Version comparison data
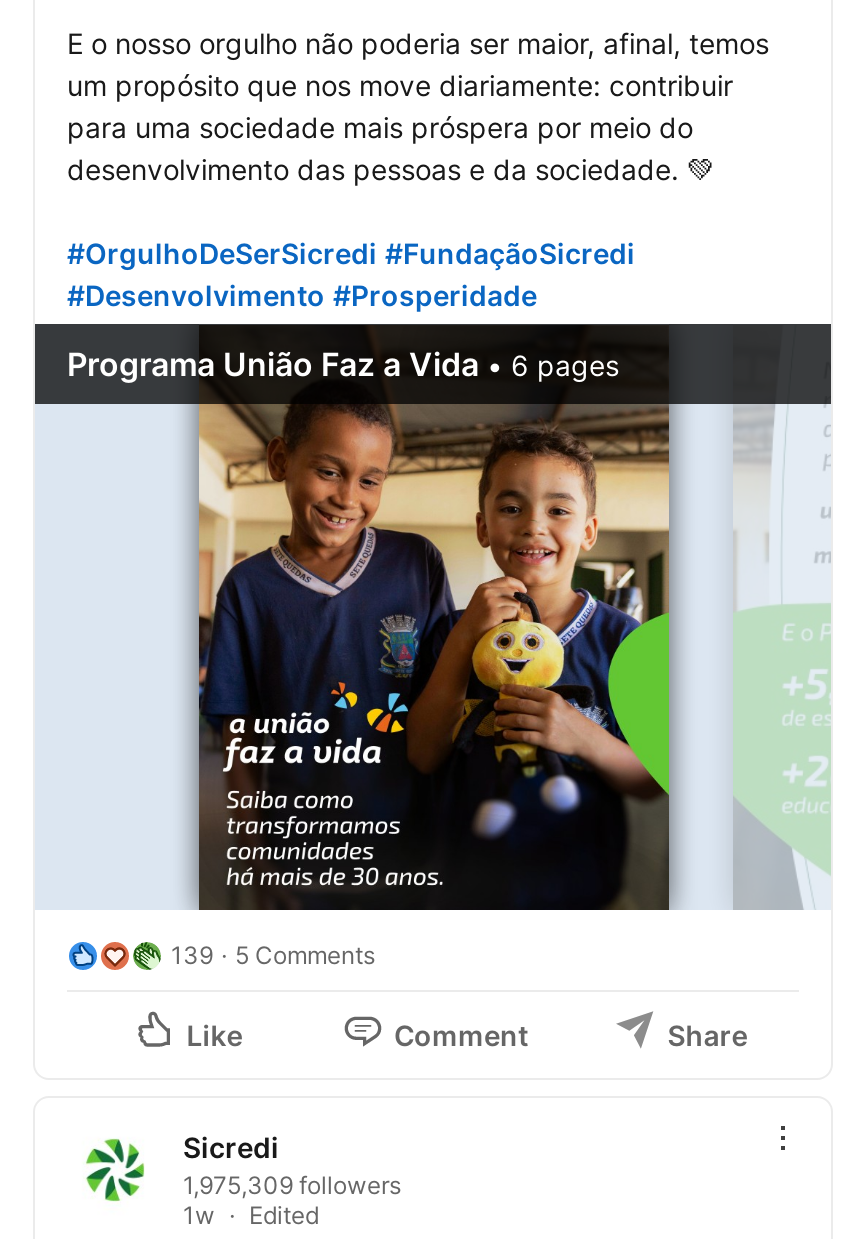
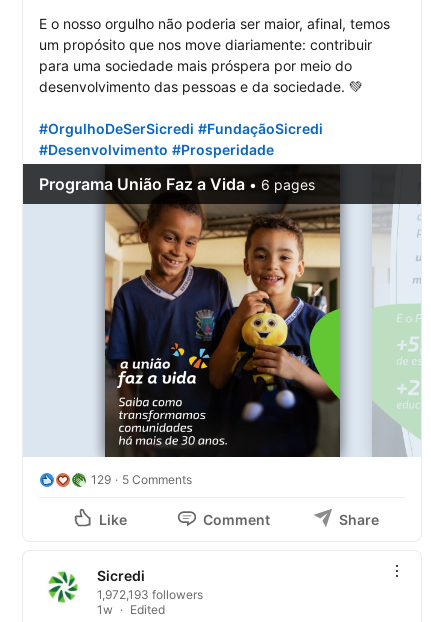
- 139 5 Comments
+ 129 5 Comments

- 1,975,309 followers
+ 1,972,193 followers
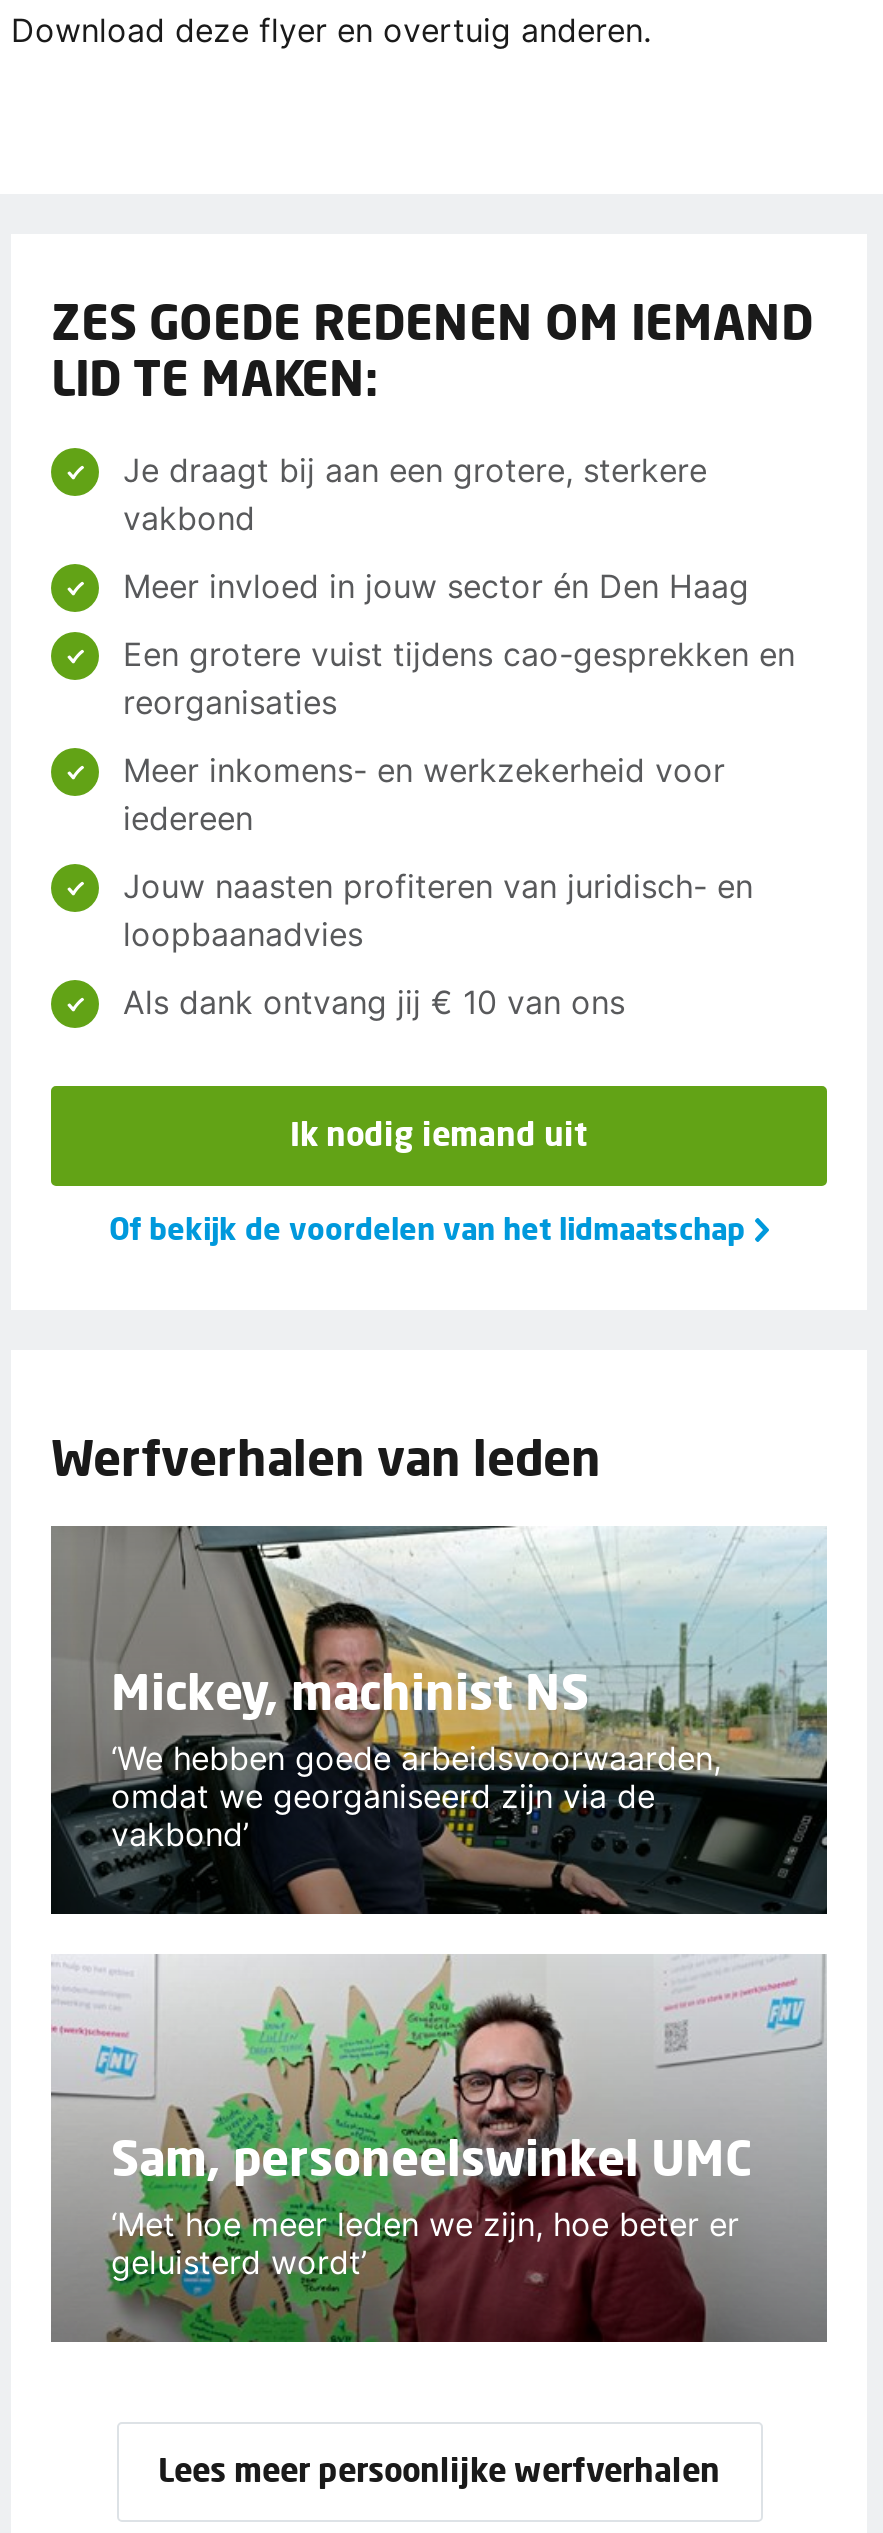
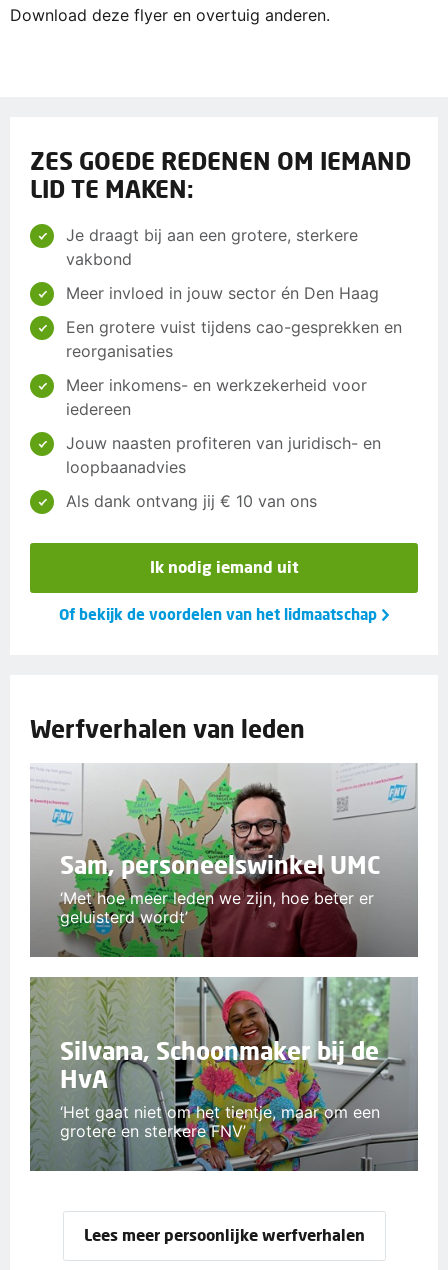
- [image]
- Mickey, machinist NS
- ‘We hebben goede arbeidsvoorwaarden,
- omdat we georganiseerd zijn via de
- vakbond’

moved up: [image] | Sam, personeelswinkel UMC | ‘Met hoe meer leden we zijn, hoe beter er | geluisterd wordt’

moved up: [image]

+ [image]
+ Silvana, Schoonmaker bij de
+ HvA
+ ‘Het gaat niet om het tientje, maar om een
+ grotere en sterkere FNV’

§ EXERCISE REQUIREMENTS: Drop the images and quote the entries word for word.

§ REPLY TO THE TASK:
- 139 5 Comments
+ 129 5 Comments

- 1,975,309 followers
+ 1,972,193 followers
- [image]
- Mickey, machinist NS
- ‘We hebben goede arbeidsvoorwaarden,
- omdat we georganiseerd zijn via de
- vakbond’

moved up: [image] | Sam, personeelswinkel UMC | ‘Met hoe meer leden we zijn, hoe beter er | geluisterd wordt’

moved up: [image]

+ [image]
+ Silvana, Schoonmaker bij de
+ HvA
+ ‘Het gaat niet om het tientje, maar om een
+ grotere en sterkere FNV’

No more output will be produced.